Отец бледнеет и выпрямляется. Костик дёргается.
– Не в прямом смысле, нет, – спешу высказаться, чтобы навсегда закрыть эту тему. – Я… влюбилась. Но я ему не пара. Так считает его мать. В общем, это было её условие: лечение за моё исчезновение из жизни сына. Чёрт, как по-идиотски это звучит…
Я пытаюсь ни на кого не смотреть, чтобы не разреветься.
– Она разлучила нас. Но зато у мамы – лучшее лечение. В институте я взяла академотпуск, чтобы за мамой ухаживать и работать. Я беременна, пап. Но Костя здесь совсем ни при чём.
Я падаю на стул и поднимаю голову. Два изваяния передо мной. Одно сидит за столом, второе – стоит рядом. И папа, и Котя сверлят меня взглядом. Хорошо хоть не кричат.
Не знаю, что я чувствую. Но это не облегчение, когда выговорился – и гора с плеч. Мне по-прежнему тяжело. Очень.
– И что ты собираешься делать дальше, дочь? – глухо спрашивает меня отец.

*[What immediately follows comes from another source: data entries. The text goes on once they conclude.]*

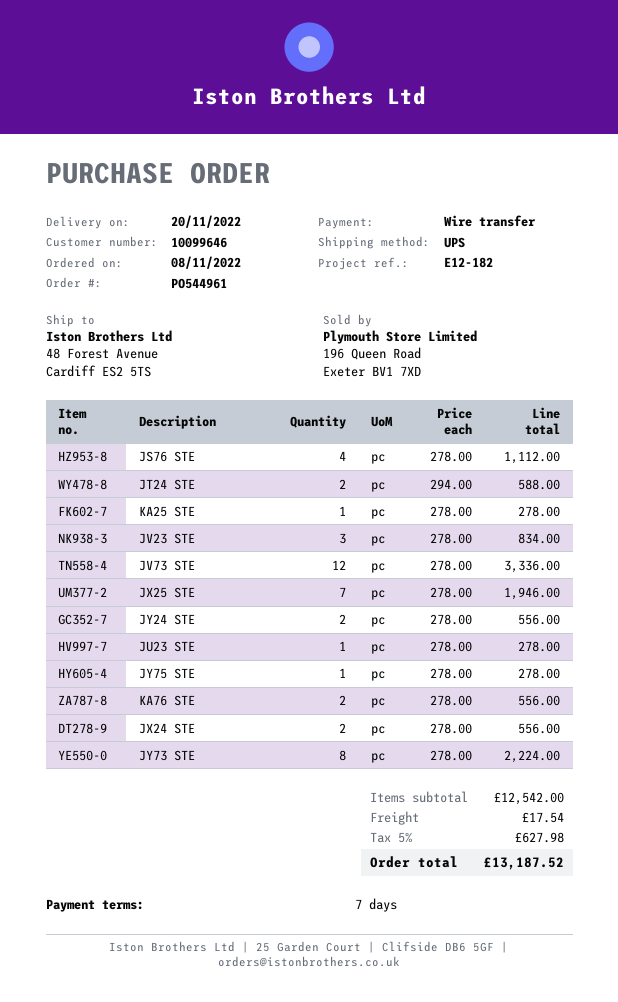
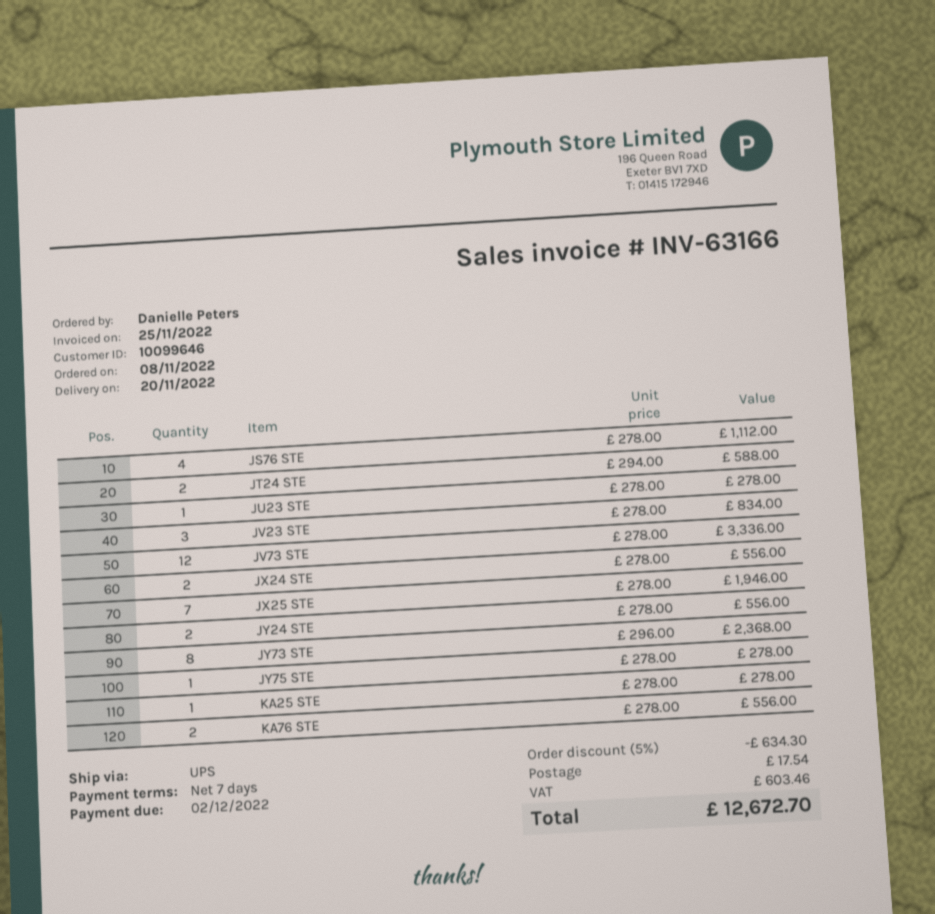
JY73 STE: 8 x 278.00 = 2224.00 -> 8 x 296.00 = 2368.00
discount: none -> 5% = 634.30
tax: 627.98 -> 603.46
total: 13187.52 -> 12672.70

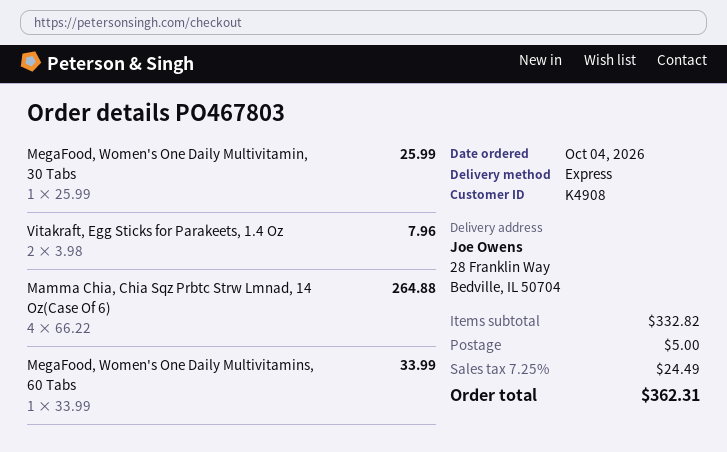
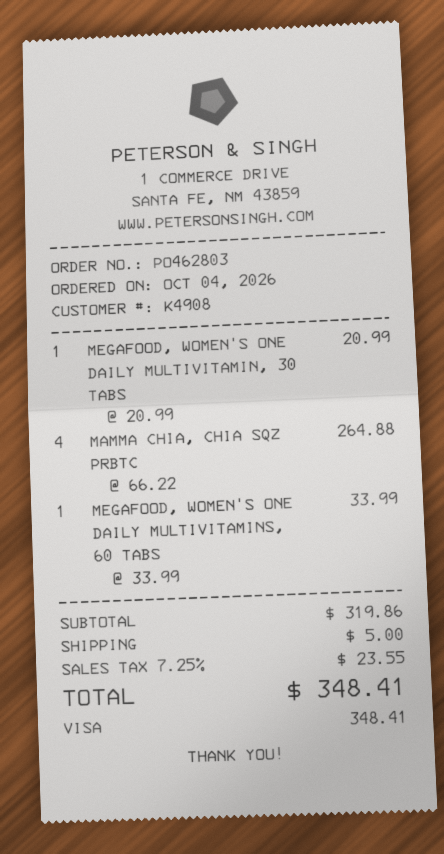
order number: PO467803 -> PO462803
MegaFood, Women's One Daily Multivitamin, 30 Tabs: 1 x 25.99 = 25.99 -> 1 x 20.99 = 20.99
Vitakraft, Egg Sticks for Parakeets, 1.4 Oz: 2 x 3.98 = 7.96 -> none
subtotal: 332.82 -> 319.86
tax: 7.25% = 24.49 -> 7.25% = 23.55
total: 362.31 -> 348.41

Я смотрю ему в глаза. Это мой папа. Самый лучший. Тот, кто поддержал меня и помог выдержать одинокие подростковые годы. Я знаю: он и сейчас меня поддержит, когда немного очухается от моей кувалды.
– Жить, – отвечаю я так твёрдо и уверенно, как только могу. – И рожать.
Алла
– Я всё слышала, – говорит Лика поздно ночью, когда все угомонились. Позади – встреча в больнице с мамой, ещё один разговор с отцом. Наедине.
– Я люблю его, пап, – затушила я навсегда неприязнь отца к Аркаше. – И он не виноват. Это я… ничего не сказала ему о ребёнке. Вначале не хотела, думала, успею. Боялась, наверное. А потом всё изменилось. Не нашлось возможности. Он в армии, мать его условия поставила. Арк ничего не знает. Его не в чем винить, понимаешь?
– Ты должна была всё рассказать мне. Вместе мы бы что-нибудь придумали. Есть банки и кредиты. И мы бы не зависели от щедрости женщины-манипулятора.
– Я думала об этом, пап. Время бы ушло. Всё нужно делать вовремя. Лечение не ждёт. И пока бы мы мотались по банкам, искали возможности, кто знает, во что бы это вылилось. К тому же, мы бы точно не попали в хорошую клинику.
Он всё понимает. И злится от беспомощности своей.
– Ты оказалась сильнее нас всех, – я вижу: он мной гордится. – Плохо, что ты всё всегда берёшь на себя.
Так получилось. И нет нужды оправдываться. Мне сейчас важно, чтобы мы остались семьёй. Чтобы папа не оттолкнул меня. Да он и не сможет – напрасные страхи, но они всё же во мне жили. Я сомневалась.
Костик тоже порывался со мной поговорить, но понимал: сейчас не его время.
– Мы ещё вернёмся к этому разговору, – единственное, что он сумел вставить. Вбил, как кол многозначительные слова. Но Костика я не боюсь. В конце концов, он не тот, кто мог бы меня огорчить чем-то. Я ему даже благодарна за всё. За поддержку и работу. За возможность пожить у Лики, пока у меня всё не утрясётся.
И вот мы сидим с хозяйкой дома на кухне. Это невероятно, но она выглядит лучше. Страшная и измождённая, худая до черноты, с резкими морщинами и огромными тёмными кругами под глазами, Лика выглядит живой. Слабенькая, походка у неё неуверенная, но стержень чувствуется такой, что я невольно ей завидую.
– Что вы слышали? – спрашиваю, помешивая чай ложечкой. Мне хотелось сладкого, а сейчас не могу сделать ни глотка – не лезет.